DevOps in 4 steps for busy people

Implementing DevOps starts with optimizing your existing Software Development LifeCycle to bring Dev and Ops closer together. If you can develop and deploy software better and quicker, you can focus more on what’s important, and less on infrastructure problems or bugs that arise from promoting software to production. A lot of software is available to make your dev and ops teams leaner, and better in working together.

Step 1: Get your dev platform right

Are you already applying the principles of Agile? Agile and DevOps go hand in hand. First of all, make sure you have a platform that you can use for issue tracking, project management, and is also linked with your version control software. A popular platform is Jira for issue management, Confluence for documentation, git for version control, and Bitbucket as code repository. It’s not coincidence that this software all comes from the same vendor, Atlassian. By choosing the same vendor, you ensure that all software is tightly integrated with each other.

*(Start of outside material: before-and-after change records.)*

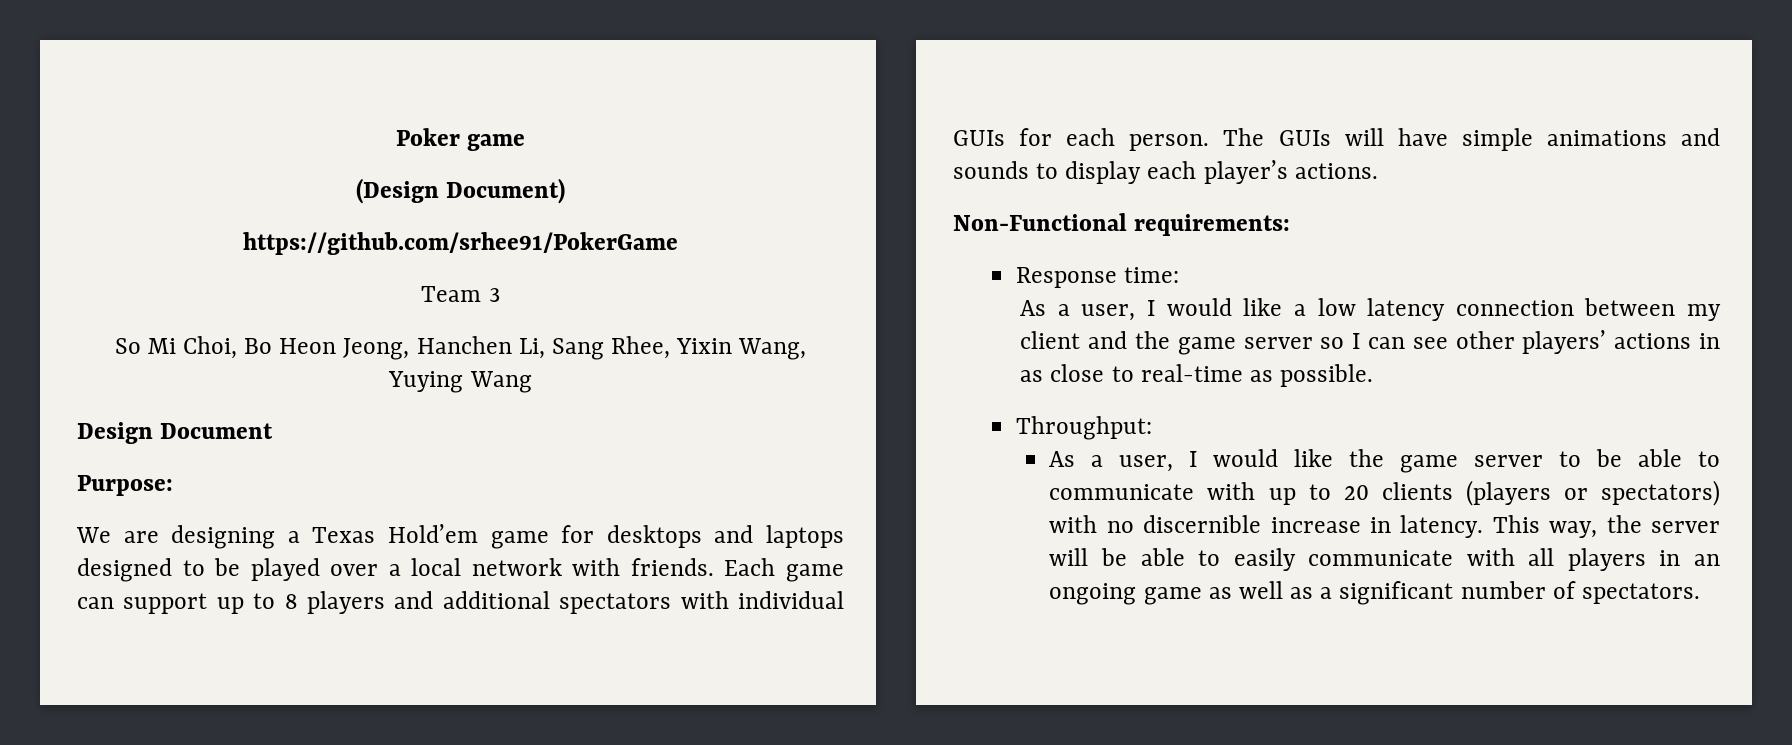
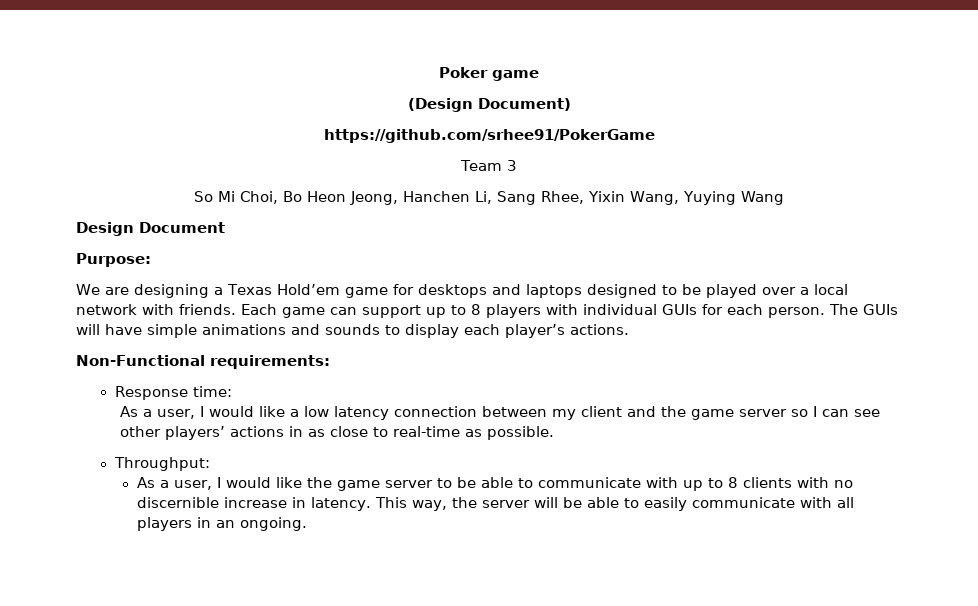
- Each game can support up to 8 players and additional spectators with individual GUIs for each person.
+ Each game can support up to 8 players with individual GUIs for each person.
- As a user, I would like the game server to be able to communicate with up to 20 clients (players or spectators) with no discernible increase in latency.
+ As a user, I would like the game server to be able to communicate with up to 8 clients with no discernible increase in latency.
- This way, the server will be able to easily communicate with all players in an ongoing game as well as a significant number of spectators.
+ This way, the server will be able to easily communicate with all players in an ongoing.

Step 2: Automate your tests

Now that we have a development platform in place, we want to make sure that when we deliver software, it works as intended. That’s why you need to write tests. You can write Unit tests, integration tests, regression tests, smoke tests, and a lot more tests if you really start looking into it. Make a plan to implement tests, because it’s not easy to go from zero unit tests to having a unit test for every feature. You can also use tools like Sonar to analyze your code and show you what needs to be remediated.

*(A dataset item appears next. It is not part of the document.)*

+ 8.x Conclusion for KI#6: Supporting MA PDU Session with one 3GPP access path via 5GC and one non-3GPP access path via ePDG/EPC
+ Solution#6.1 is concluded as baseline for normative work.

Once you have unit tests, let’s make sure you run the tests on a periodic basis. Some people want to run it after every commit, other projects run it overnight. A popular tool is Jenkins, but you’ll have to install it and maintain it yourself. An easier option is to go with Bamboo, which is also provided by Atlassian. Another popular service is codeship.

Step 3: Automate your deployments

Now that we do automated tests, it’s time to automate our deployment process. Jenkins, Bamboo and codeship (and a lot of other ones) can also automate the deployment process for you. First you package the code as a .war, .jar, .rpm, or just as a .zip, then you deploye the archive. Bamboo and codeship integrate Cloud providers like Amazon so after the build has been completed, the package can be automatically deployed to dev/test/prod. If it is an rpm, you can also submit it to an artifact agent. System administrators or an automated tool can then install and upgrade the software, just like any other piece of software from the web.

Step 4: Automate your maintenance

On the System Administrator side, you don’t want to have a lot of time wasted in maintaining all the instances where the code is deployed on. There are lots of options available to minimize maintenance. System Administrators can use Puppet, SaltStack, Chef, or Ansible to automate provisioning and maintenance of all the instances code will be deployed on. The golden rule is, if you have to log in to a server and make a change to a config file manually, you’re doing something wrong. Everything needs to be written as code in the provisioning tools.

Another option is to go for Platform as a Service (PaaS) solutions. Code will be packaged and deployed on generic instances that support a certain programming language. Popular languages like .net, java, ruby, php, nodejs are all supported. The developer will need to follow the 12factor.net principles, to make sure instances can be easily shut down and swapped for newer instances. Upgrading an instance on a PaaS solution is now making sure that your base image is up-to-date. Switching base image is just another redeployment of the code base to a newer instance. Instances become very flexible, and can be thrown away if they’re not acting as it supposed to be. Using a PaaS solution will dramatically reduce the effort needed by system administrators to keep their environment up to date and security compliant. Today, this is definitely the way to go.